5020.3: Wednesday, November 15, 2000 - Board 2

Abstract #8566

Getting it Together: Establishing a Community Collaborative to Address Childhood Lead Poisoning

Mary Morrissey-Ross, MSN, RN, CPHQ1, Maria Socci, MSW2, Audrey Gaines3, and Steven Borla2. (1) Health Promotion Center, Fairfield University School of Nursing, 199 Bronson Rd, Southport, CT 06490, 203-259-7470, Bross18998@aol.com, (2) Lead Safe House, Bridgeport Hospital, 267 Grant Street, Bridgeport, CT 06608, 203-384-3000 beeper 964, N/A, (3) Lead Program, Bridgeport, CT Department of Health, East Main Street, Bridgeport, CT 06608, 203-576-8419, N/A

Lead poisoning in Bridgeport, CT is a persistent problem that affects 17 percent of children under age six (DPH, 1998). This is four times the prevalence of lead poisoning in the State of CT (DPH,1998) and the US (GAO,1999). Without mandatory screening, identifying and following children with this health problem is a challenge. State Health Department data indicate only 30% of children under the age of six were screened for lead poisoning in Bridgeport in 1998. With 14,000+ children at risk and 90 percent of the houses built before 1960, a community-wide effort is necessary to assure awareness of the problem, that children are screened and that sources of lead are uncovered. A School of Nursing's Health Promotion Center and a hospital's Lead Safe House developed a collaborative to strategically address lead poisoning through community outreach. Two student nurses are employed through both organizations to assist staff. Each organization has active caseloads of approximately 35 children with elevated blood lead levels. The protocol for following children involves home visiting, obtaining dust wipes, conducting developmental assessments, education of parents about lead and nutrition, assistance with securing safe, affordable housing and providing advocacy as needed. The collaborative effort evolved from a temporary staffing need at the Lead Safe House and previous cooperation on several cases. Through coordination it is expected that awareness of the problem and the need for screening will increase,and follow-up will be more comprehensive and result in decreased duplication of services.

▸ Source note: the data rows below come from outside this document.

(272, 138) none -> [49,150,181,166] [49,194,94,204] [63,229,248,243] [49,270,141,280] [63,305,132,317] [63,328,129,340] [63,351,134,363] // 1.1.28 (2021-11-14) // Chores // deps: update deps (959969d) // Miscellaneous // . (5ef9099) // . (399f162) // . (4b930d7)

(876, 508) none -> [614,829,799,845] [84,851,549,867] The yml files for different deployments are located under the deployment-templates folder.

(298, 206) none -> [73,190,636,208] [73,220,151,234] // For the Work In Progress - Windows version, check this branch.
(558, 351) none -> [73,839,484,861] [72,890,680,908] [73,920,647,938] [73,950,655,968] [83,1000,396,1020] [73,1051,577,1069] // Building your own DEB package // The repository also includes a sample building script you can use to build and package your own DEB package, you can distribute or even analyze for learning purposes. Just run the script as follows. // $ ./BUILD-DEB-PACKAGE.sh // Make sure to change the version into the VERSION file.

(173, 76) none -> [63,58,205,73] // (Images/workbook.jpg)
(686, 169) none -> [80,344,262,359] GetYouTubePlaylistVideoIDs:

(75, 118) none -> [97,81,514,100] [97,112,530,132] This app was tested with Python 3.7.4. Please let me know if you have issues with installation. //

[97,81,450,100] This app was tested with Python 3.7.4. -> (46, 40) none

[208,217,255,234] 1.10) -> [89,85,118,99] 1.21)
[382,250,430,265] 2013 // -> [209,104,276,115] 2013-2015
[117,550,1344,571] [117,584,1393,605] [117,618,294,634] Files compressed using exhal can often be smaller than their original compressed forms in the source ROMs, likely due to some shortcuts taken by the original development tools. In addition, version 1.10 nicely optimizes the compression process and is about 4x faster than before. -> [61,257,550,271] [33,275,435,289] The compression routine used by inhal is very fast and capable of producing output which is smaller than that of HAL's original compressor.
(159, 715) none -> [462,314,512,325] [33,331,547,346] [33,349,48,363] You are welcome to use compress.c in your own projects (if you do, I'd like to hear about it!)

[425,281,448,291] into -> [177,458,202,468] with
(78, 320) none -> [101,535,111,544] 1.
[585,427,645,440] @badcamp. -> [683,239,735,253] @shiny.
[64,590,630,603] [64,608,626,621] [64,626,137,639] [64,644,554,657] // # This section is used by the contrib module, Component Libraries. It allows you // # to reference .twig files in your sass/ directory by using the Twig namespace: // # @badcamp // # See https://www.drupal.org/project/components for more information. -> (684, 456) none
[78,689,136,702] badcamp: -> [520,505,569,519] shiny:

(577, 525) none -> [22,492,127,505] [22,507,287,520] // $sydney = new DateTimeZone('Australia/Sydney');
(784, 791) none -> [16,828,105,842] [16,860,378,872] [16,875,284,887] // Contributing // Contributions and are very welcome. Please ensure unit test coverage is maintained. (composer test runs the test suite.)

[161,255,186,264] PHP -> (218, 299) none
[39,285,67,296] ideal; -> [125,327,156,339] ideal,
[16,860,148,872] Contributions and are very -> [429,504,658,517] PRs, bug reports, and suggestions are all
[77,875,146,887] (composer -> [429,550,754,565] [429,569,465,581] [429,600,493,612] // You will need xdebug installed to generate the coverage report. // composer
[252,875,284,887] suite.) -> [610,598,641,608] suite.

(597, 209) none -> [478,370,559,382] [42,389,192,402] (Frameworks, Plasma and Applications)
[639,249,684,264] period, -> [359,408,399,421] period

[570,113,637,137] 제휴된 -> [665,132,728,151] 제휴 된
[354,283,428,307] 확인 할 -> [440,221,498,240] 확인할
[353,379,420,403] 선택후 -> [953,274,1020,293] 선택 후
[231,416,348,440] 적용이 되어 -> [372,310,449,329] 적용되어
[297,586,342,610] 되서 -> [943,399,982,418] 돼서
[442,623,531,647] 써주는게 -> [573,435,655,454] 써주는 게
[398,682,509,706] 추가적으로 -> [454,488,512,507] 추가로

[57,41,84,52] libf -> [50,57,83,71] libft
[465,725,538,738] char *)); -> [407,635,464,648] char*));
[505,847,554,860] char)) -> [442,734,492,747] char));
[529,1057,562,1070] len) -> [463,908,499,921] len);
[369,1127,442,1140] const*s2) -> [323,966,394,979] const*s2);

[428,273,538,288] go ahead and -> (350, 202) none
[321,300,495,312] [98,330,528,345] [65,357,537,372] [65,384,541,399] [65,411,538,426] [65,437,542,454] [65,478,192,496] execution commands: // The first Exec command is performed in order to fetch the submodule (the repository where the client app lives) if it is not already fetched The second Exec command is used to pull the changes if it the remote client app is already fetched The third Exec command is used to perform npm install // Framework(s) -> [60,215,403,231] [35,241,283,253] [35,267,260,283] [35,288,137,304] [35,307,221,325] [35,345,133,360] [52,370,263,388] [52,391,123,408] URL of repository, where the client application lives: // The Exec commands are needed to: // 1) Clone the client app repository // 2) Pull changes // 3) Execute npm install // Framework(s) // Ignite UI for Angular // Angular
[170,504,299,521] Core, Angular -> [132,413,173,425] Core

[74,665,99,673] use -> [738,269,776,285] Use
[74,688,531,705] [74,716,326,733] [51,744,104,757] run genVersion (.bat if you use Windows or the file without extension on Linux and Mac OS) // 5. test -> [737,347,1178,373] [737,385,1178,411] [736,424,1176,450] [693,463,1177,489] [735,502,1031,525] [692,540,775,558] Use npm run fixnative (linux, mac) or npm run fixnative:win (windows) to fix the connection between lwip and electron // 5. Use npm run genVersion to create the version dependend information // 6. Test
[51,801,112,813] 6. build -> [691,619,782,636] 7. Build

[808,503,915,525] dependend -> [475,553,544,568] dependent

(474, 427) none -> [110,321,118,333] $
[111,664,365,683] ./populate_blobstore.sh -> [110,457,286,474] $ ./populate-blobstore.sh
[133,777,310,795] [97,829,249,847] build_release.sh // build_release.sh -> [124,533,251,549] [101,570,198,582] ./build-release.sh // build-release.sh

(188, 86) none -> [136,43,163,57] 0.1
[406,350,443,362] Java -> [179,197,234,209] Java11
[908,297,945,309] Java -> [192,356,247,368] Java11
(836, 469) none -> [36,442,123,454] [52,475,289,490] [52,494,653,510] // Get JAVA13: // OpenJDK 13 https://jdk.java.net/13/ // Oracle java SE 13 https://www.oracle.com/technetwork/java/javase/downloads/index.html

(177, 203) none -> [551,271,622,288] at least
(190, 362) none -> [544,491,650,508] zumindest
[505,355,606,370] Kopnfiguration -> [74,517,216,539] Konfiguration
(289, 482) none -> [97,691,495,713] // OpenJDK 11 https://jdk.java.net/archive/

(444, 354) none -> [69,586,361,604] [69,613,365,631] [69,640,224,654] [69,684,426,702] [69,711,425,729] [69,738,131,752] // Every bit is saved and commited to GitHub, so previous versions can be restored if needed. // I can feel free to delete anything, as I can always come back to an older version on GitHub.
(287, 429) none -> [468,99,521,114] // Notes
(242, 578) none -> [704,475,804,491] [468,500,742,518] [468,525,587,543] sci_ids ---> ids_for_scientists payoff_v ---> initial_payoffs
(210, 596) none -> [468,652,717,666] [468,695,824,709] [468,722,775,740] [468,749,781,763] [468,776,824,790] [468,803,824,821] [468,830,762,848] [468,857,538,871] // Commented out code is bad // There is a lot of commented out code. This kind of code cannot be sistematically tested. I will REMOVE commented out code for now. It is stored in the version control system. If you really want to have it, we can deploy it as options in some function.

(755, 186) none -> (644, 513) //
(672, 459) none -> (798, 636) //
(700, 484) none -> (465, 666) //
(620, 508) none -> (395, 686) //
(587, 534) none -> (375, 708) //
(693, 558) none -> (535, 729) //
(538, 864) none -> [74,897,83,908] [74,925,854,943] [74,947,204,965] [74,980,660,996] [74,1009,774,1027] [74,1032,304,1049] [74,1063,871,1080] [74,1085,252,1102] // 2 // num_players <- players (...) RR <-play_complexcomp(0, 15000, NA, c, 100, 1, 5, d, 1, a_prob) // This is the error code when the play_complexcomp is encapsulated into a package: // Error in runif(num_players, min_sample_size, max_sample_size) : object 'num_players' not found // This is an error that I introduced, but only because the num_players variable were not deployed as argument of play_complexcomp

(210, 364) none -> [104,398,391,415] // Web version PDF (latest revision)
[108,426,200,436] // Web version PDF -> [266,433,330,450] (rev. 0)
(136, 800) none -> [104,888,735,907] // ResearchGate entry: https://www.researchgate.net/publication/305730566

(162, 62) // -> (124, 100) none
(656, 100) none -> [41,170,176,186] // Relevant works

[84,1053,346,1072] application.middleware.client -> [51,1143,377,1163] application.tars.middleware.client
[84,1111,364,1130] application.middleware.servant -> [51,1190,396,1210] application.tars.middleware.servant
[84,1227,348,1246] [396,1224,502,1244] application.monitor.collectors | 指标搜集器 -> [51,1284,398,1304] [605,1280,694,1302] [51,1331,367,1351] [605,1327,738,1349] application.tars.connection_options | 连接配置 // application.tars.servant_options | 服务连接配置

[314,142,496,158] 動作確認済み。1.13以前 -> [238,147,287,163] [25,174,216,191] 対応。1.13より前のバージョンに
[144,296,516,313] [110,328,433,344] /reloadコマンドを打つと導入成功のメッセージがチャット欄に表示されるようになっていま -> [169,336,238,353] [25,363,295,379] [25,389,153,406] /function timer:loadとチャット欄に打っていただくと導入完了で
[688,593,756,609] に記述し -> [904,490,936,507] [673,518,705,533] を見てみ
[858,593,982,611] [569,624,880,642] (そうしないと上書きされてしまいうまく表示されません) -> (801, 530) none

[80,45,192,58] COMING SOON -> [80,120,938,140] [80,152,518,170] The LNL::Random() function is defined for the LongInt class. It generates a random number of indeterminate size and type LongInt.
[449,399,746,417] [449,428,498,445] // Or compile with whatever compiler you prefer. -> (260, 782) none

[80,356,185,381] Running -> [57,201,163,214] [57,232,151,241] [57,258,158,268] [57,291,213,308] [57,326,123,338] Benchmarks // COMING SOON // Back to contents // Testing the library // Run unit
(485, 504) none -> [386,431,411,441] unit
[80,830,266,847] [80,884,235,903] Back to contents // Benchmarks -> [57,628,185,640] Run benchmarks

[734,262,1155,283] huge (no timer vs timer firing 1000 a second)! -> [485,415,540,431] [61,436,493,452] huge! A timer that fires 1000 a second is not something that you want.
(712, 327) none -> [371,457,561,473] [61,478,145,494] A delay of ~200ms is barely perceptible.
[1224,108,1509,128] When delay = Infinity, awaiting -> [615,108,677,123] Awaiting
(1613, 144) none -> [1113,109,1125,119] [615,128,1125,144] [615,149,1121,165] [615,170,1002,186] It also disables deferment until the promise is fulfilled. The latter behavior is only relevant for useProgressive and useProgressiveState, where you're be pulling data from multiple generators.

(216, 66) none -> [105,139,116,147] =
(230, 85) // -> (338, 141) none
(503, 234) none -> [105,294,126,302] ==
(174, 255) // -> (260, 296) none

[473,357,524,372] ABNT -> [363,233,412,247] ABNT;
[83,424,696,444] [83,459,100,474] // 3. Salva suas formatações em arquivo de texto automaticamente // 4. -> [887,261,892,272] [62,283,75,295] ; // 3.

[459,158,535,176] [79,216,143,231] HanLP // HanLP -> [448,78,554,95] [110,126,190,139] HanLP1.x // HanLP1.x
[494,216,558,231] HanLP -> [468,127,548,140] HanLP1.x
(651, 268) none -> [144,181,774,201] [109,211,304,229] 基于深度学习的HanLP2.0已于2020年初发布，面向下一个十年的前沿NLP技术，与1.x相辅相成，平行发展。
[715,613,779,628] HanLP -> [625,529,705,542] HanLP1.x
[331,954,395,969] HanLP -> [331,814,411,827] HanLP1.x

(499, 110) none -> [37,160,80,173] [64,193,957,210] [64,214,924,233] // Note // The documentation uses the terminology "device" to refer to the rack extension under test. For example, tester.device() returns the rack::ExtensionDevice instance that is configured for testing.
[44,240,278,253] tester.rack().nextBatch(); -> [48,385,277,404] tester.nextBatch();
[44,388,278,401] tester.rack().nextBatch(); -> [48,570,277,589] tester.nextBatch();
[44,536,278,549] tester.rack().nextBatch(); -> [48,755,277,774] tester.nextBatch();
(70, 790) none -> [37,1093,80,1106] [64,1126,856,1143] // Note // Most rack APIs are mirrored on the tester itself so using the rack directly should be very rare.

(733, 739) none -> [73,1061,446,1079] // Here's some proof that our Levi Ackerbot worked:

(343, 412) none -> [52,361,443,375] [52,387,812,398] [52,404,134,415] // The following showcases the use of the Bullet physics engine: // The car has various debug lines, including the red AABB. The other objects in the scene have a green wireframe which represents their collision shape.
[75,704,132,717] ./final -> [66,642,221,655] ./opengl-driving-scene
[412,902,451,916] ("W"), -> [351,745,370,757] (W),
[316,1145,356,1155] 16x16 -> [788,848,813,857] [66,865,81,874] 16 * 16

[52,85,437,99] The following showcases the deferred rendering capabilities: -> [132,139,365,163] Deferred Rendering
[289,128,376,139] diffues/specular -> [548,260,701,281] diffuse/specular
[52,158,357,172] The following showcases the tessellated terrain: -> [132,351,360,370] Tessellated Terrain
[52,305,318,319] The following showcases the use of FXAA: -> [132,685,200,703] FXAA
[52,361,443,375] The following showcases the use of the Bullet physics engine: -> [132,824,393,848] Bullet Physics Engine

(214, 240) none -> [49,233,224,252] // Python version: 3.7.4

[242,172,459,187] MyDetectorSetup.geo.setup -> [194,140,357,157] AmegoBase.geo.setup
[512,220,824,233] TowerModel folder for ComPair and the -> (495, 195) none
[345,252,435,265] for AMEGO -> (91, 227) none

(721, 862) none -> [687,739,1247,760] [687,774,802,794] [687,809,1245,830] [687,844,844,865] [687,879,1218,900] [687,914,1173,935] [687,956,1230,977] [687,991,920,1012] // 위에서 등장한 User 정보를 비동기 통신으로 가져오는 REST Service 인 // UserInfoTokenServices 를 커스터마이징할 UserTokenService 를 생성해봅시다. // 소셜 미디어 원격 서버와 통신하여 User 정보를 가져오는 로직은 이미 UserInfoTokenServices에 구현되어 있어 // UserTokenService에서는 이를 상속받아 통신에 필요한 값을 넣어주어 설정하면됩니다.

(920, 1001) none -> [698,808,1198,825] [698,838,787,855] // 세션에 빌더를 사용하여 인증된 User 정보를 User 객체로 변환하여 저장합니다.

Learning Objectives: Participants will be able to: 1)recognize three areas of lead case management for hospital clinic and community projects to share; 2)to name three opportunities for improving lead case follow-up through agency collaboration 3)to name three ways to measure success of a collaborative community based effort to address lead poisoning

Keywords: Lead, Collaboration

Presenting author's disclosure statement:
Organization/institution whose products or services will be discussed: Fairfield University School of Nursing-Health Promotion Center Bridgeport Hospital and Bridgeport Hospital Foundation-Lead Safe House
I do not have any significant financial interest/arrangement or affiliation with any organization/institution whose products or services are being discussed in this session.